1) Normal Behavior Under ANP (Aqueous Normal Phase) Conditions

Cogent TYPE‑C™ columns can operate via Aqueous Normal Phase (ANP) mechanisms, which is a distinctive behavior compared with conventional reversed‑phase columns. In ANP mode, increasing the proportion of water in the mobile phase can decrease retention, and this is expected—your column is behaving normally. If your method or analyte set is known (or suspected) to engage ANP interactions on TYPE‑C chemistry, the observed trend is not a column fault. 
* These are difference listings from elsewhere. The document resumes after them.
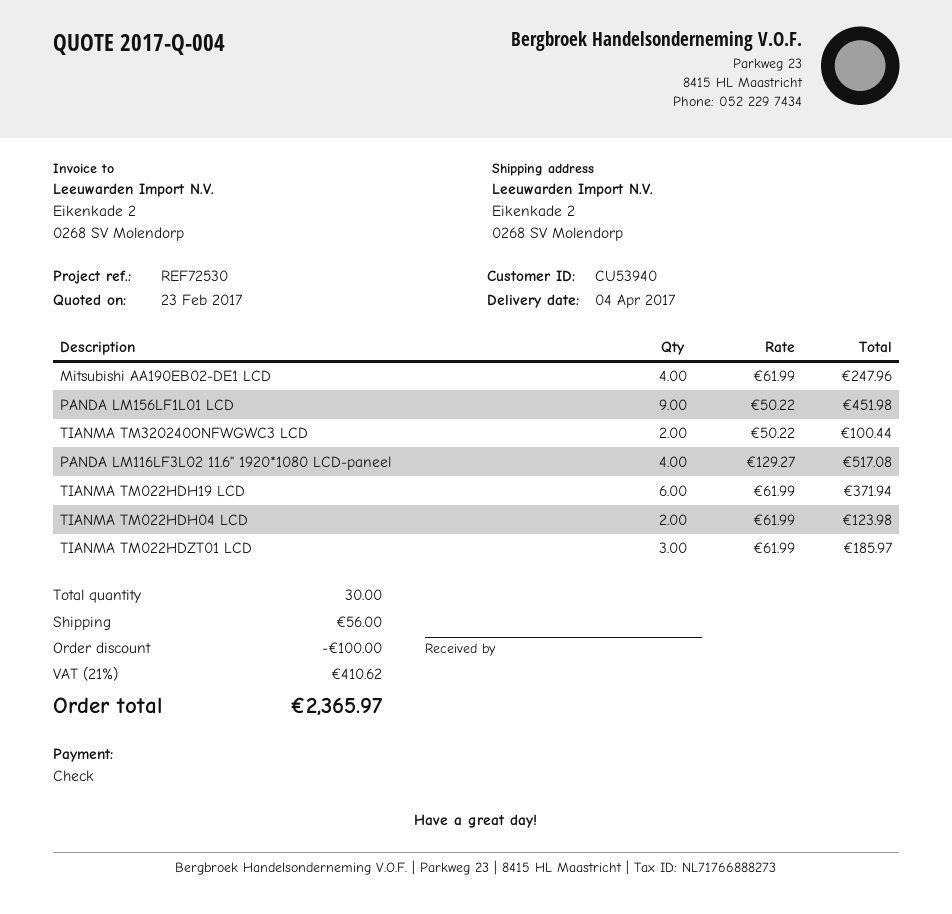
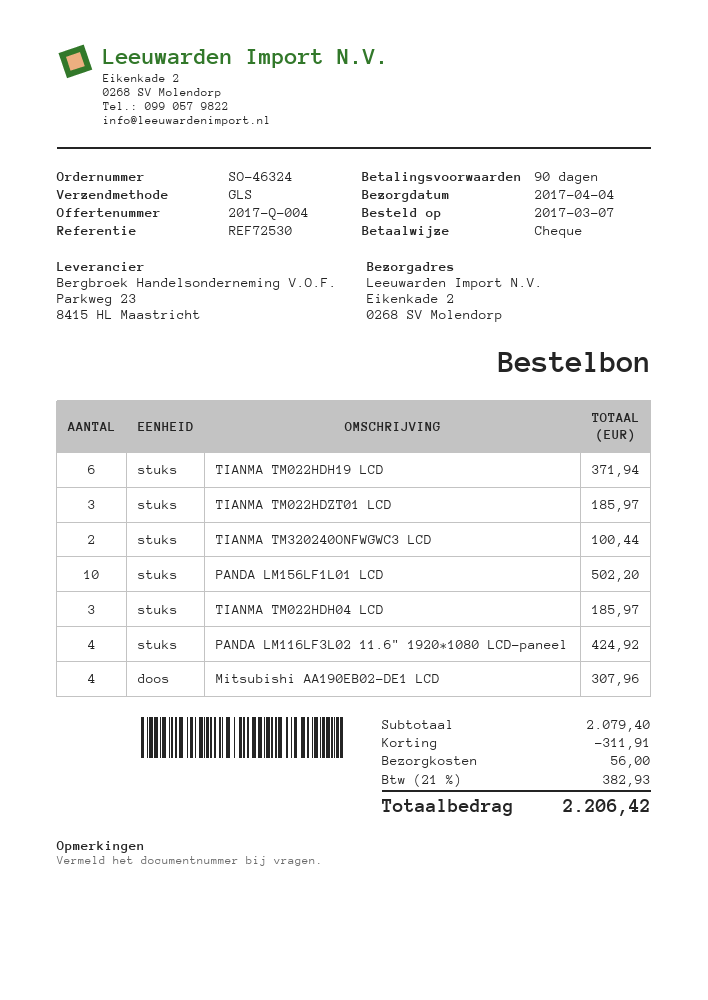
Mitsubishi AA190EB02-DE1 LCD: 4 for 247.96 -> 4 for 307.96
PANDA LM156LF1L01 LCD: 9 for 451.98 -> 10 for 502.20
PANDA LM116LF3L02 11.6" 1920*1080 LCD-paneel: 4 for 517.08 -> 4 for 424.92
TIANMA TM022HDH04 LCD: 2 for 123.98 -> 3 for 185.97
discount: 100.00 -> 311.91
tax: 21% = 410.62 -> 21% = 382.93
total: 2365.97 -> 2206.42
How to confirm you’re in ANP territory

• Review method intent: If the method was designed for or commonly shows ANP behavior on TYPE‑C phases, the trend is consistent with expectations. 
• Check analyte polarity/ionization: Analytes that often show mixed‑mode or ANP behavior on TYPE‑C materials may display reduced retention when water increases. (Interpretive guidance based on the CRC note that ANP is a “unique property” of TYPE‑C columns.)
• Replicate with a controlled gradient: Run a short scouting profile that steps water content; if retention decreases smoothly with added water—and performance is otherwise stable—that’s consistent with ANP. 

What to do next if ANP fits

• Proceed as normal: Treat the observation as method‑consistent behavior. No corrective action is required if resolution and system suitability meet your targets. 
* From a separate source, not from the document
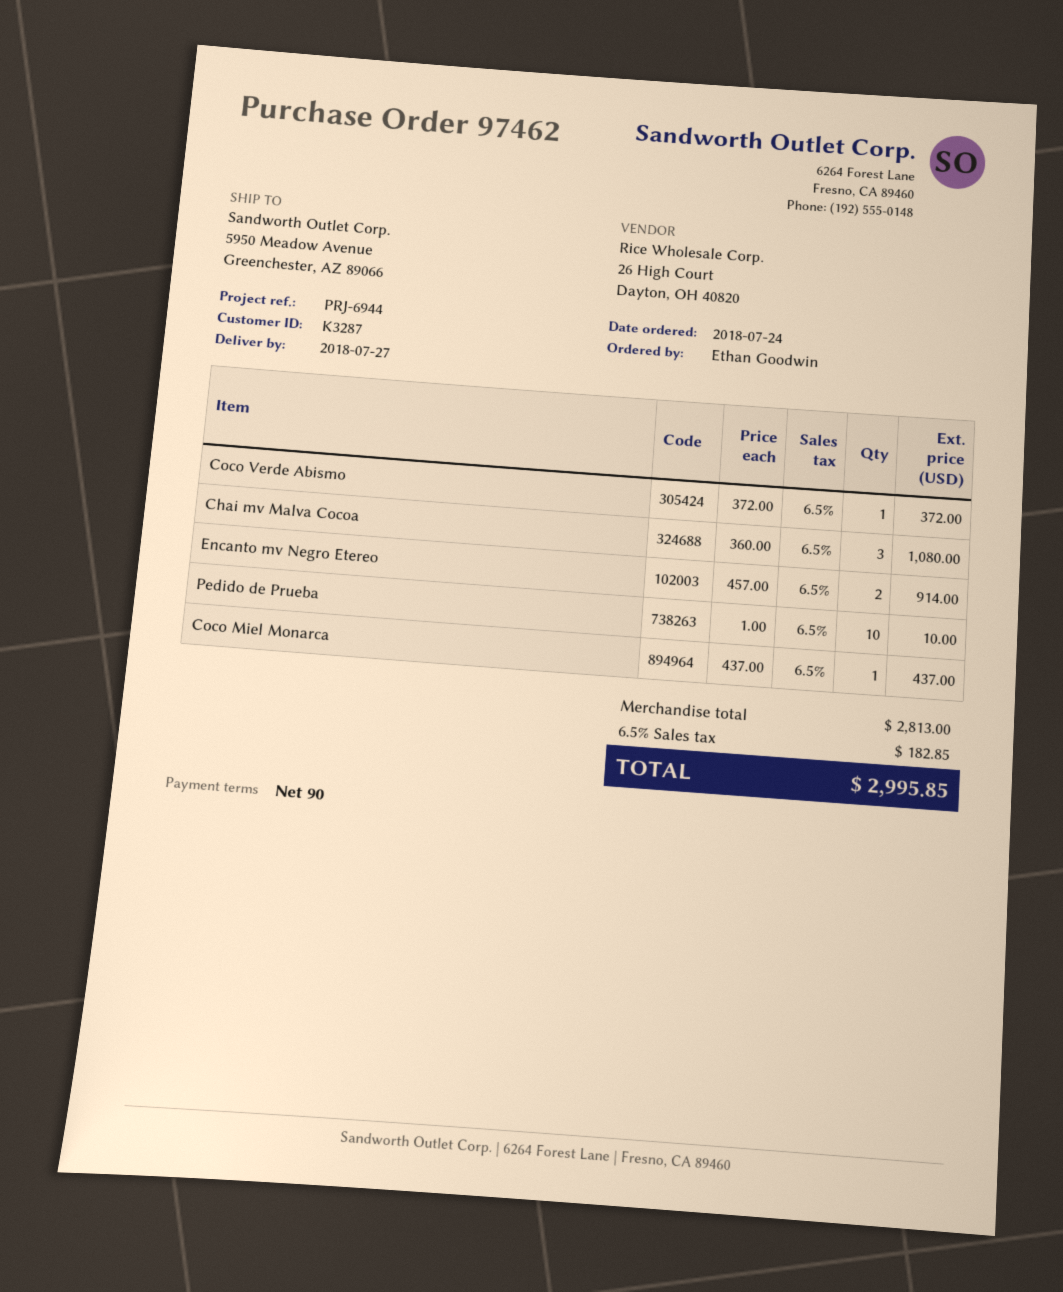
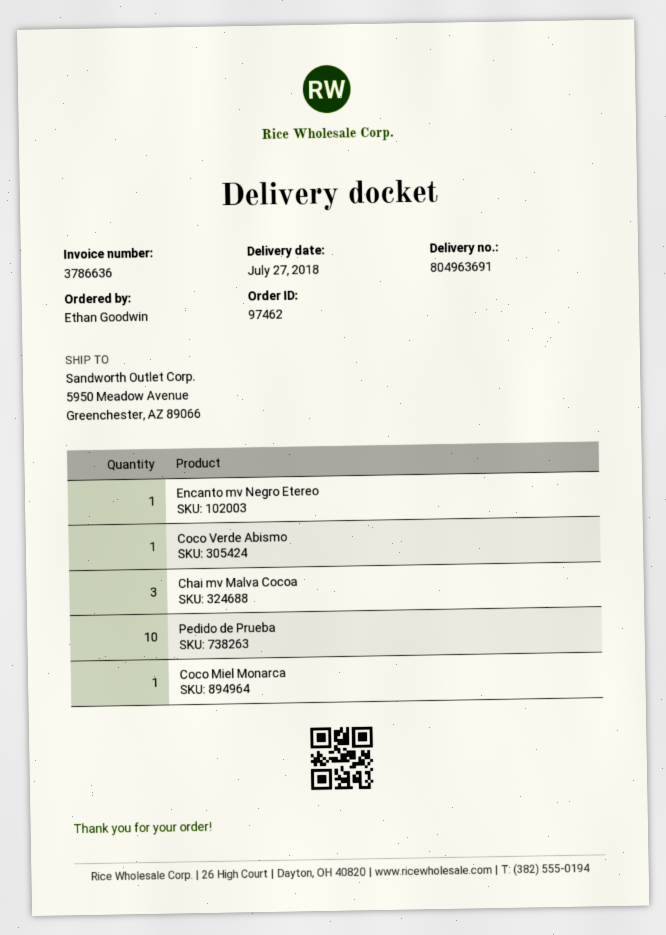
Encanto mv Negro Etereo: 2 -> 1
2) If You Intended Reversed‑Phase (RP) Behavior: Check the Instrument

If your separation should be RP (i.e., greater water usually increases retention for hydrophobic analytes), a retention decrease with more water suggests an instrument setup issue rather than a column problem. The CRC guidance points to solvent assignment and pump delivery as the most common culprits.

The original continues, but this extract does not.